I’ve been reviewing the chapters in my soon to be released self-published book, “Stretched: Grow Your Yoga Business, Build Your Teaching Techniques,” for the past few weeks. I want to give you an idea of what’s covered in the book before it’s released. We’re up to Chapter 13, “Managing Challenges in the Classroom.” This is one of my favorite subjects because it starts to get into your ability to be a leader as well as a facilitator. Why? Because regardless of what happens in the class itself, you need to think of the bigger picture and keep it moving forward. That means you need to keep it moving forward regardless of how you feel, how one person may feel, what happens or what someone might say or do.
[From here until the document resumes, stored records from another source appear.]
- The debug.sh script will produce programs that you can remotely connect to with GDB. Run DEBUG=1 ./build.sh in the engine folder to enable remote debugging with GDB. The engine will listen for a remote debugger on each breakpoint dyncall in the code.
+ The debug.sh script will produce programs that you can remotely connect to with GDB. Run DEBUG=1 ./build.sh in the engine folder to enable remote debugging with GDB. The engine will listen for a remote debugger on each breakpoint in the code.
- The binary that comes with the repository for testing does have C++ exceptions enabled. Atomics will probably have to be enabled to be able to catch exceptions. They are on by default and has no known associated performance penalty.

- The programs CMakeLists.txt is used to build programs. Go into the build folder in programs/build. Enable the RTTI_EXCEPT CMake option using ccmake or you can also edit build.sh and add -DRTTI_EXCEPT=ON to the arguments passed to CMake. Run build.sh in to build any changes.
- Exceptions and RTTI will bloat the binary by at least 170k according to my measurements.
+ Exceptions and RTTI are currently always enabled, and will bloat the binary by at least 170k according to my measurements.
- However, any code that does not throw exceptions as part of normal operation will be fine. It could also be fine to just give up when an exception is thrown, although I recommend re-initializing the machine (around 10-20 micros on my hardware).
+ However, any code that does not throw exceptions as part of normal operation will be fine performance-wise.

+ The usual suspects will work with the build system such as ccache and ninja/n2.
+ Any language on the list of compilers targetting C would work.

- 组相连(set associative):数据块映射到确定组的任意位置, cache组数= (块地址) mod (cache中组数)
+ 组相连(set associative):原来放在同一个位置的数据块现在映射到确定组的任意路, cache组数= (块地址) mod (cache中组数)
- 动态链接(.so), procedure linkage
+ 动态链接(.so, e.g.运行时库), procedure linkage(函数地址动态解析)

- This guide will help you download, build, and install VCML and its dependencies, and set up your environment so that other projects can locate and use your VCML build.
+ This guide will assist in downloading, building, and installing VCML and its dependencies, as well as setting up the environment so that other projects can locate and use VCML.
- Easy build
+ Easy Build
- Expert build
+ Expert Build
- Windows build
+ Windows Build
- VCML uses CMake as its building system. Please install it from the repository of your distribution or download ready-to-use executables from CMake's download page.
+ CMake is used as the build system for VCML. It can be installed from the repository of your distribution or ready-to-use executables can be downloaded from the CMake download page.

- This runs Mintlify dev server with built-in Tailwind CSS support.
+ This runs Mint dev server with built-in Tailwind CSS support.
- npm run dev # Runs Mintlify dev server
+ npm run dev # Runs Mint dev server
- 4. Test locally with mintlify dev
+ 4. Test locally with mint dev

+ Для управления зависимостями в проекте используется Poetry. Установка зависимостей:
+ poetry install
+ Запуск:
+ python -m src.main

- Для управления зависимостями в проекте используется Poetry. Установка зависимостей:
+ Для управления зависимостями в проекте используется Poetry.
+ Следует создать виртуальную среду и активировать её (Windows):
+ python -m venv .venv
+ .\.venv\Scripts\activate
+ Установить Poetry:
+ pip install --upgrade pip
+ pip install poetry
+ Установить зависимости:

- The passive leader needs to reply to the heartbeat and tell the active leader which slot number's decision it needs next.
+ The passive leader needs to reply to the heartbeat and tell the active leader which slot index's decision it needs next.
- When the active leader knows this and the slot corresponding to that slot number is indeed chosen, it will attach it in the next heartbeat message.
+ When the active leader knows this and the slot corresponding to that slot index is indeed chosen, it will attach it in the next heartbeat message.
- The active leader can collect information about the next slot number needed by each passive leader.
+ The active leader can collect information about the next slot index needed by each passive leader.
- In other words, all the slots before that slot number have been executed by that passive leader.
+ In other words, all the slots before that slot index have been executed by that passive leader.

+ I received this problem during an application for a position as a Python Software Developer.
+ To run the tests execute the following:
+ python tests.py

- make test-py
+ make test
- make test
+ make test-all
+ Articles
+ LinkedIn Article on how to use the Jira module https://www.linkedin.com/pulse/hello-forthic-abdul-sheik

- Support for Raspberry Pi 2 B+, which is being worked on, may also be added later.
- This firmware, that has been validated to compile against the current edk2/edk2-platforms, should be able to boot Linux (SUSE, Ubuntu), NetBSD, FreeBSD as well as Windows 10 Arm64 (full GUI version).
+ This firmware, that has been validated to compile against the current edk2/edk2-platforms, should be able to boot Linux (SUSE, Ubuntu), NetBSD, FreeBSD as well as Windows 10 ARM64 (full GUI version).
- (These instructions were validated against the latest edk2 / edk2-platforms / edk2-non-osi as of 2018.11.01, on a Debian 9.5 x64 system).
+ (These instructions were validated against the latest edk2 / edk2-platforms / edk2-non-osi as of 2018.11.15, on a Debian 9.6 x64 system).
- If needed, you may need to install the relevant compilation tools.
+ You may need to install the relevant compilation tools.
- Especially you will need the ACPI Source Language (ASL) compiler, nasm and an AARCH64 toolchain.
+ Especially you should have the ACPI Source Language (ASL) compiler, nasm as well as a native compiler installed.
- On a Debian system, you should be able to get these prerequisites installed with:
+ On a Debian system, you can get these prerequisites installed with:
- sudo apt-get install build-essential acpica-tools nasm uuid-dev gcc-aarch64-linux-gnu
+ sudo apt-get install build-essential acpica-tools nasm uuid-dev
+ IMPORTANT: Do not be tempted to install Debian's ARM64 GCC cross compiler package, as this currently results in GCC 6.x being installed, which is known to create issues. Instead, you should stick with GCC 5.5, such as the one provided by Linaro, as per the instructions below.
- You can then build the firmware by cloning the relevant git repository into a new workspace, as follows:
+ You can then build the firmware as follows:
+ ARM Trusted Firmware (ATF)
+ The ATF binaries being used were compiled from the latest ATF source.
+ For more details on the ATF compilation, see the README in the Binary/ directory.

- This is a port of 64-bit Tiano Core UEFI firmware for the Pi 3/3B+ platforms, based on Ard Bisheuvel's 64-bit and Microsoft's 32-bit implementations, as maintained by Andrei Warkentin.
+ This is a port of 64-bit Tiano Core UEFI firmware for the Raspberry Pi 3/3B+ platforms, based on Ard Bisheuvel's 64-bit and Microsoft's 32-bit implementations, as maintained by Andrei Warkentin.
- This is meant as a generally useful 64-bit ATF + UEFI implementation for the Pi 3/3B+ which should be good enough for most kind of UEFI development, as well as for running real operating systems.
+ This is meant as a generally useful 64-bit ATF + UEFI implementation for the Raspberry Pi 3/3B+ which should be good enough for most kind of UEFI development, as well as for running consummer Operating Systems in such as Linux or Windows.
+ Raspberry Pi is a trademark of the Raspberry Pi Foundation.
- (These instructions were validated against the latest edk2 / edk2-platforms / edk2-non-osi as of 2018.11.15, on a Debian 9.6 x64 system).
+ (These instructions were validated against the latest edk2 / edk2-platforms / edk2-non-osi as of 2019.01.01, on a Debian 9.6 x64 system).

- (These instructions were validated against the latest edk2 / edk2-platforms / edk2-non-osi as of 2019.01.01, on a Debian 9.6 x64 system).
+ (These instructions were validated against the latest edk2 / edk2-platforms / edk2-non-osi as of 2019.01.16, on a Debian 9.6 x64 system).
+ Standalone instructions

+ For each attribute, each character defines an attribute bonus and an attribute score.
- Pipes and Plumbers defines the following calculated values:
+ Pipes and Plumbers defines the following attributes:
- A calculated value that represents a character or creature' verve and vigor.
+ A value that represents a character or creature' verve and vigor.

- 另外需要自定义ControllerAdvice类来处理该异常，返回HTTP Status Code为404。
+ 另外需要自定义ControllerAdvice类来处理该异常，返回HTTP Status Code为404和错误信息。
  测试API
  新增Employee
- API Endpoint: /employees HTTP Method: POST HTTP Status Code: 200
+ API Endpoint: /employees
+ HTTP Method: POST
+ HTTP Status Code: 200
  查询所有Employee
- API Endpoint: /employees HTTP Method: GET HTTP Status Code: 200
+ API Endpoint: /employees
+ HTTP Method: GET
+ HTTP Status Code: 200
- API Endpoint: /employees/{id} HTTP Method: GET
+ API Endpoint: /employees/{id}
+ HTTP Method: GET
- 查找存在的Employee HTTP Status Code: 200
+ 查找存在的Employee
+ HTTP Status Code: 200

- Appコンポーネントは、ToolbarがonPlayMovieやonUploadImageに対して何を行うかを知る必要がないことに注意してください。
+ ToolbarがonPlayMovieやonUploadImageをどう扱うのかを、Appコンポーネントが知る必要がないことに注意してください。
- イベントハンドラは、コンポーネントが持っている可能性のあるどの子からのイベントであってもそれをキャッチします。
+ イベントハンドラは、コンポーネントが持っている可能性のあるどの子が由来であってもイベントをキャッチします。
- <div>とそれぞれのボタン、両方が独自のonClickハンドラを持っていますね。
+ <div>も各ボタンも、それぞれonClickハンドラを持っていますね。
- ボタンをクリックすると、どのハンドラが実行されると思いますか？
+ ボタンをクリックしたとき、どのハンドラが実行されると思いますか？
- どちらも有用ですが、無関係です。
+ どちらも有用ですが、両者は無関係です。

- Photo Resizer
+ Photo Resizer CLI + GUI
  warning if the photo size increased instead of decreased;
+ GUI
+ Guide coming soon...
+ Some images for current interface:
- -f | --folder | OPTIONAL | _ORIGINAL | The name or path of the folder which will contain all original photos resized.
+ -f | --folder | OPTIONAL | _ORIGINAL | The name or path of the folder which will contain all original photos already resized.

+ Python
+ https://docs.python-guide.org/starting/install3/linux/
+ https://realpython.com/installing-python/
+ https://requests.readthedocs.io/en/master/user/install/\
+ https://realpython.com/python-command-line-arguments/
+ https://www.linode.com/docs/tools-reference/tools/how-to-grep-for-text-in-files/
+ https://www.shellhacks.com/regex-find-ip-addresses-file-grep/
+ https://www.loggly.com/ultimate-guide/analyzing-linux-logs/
What kind of challenges are we talking about here? I included a number of scenarios that have happened to me ( some, more than once) and I present an approach for dealing with each. As with most of these situations, there is no”right” way to deal with each one but it’s helpful to start to talk through how you might deal with these scenarios. Some involve requests from students to cater to their needs specifically, either before or during class, managing sequencing when you have beginners and more advanced students in the same class as well as students doing their own practice in the middle of your class or better yet, in the front row with a line of new students right behind them. These kinds of things can rattle even the most experienced teacher and they are the kinds of things that often don’t get discussed in teacher training.
One of the reasons most of the challenges I present can be so difficult to manage is that they touch on a common feeling many teachers can relate to: that feeling that when we’re teaching, we want everyone to enjoy the class and LIKE us. It might sound silly and you might not be the “people-pleasing” type but it’s natural when you teach yoga to want everyone to enjoy it, have a good time and tell their friends about the class in a positive way. We don’t want people to think that our class stinks, the temperature wasn’t right, we couldn’t do the poses we wanted to do, it wasn’t hard enough or any other factor. But we need to remember as teachers that first off, we won’t be the teacher for everyone. This was one of the most important things I learned from Baron Baptiste. We’re not everyone’s teacher. Students will gravitate towards us because we present yoga in a way that resonates with them and they feel a connection to us when they take our class. Any attempt to be the teacher for every student will only be met with frustration. You can only teach in a way that is consistent with who and how YOU are as a person. The second thing to keep in mind as you’re teaching is that it is a GROUP experience. It’s not about one person and their preferences. If that were the case, then each person would just come into the room and do their own thing and the teacher would have nothing to do. So, your role as teacher is to keep the class moving forward and not take things personally. You will never know what that student is thinking and EVEN IF they tell you what they’re thinking, without really knowing them as a person, you STILL shouldn’t take it personally.
While many of the challenges I present do have to do with an individual student’s reaction to class, there are others as well that have to do with just the overall experience. Again, the point is to get yourself to start thinking about these things so that as you begin to teach, you’ll be somewhat prepared.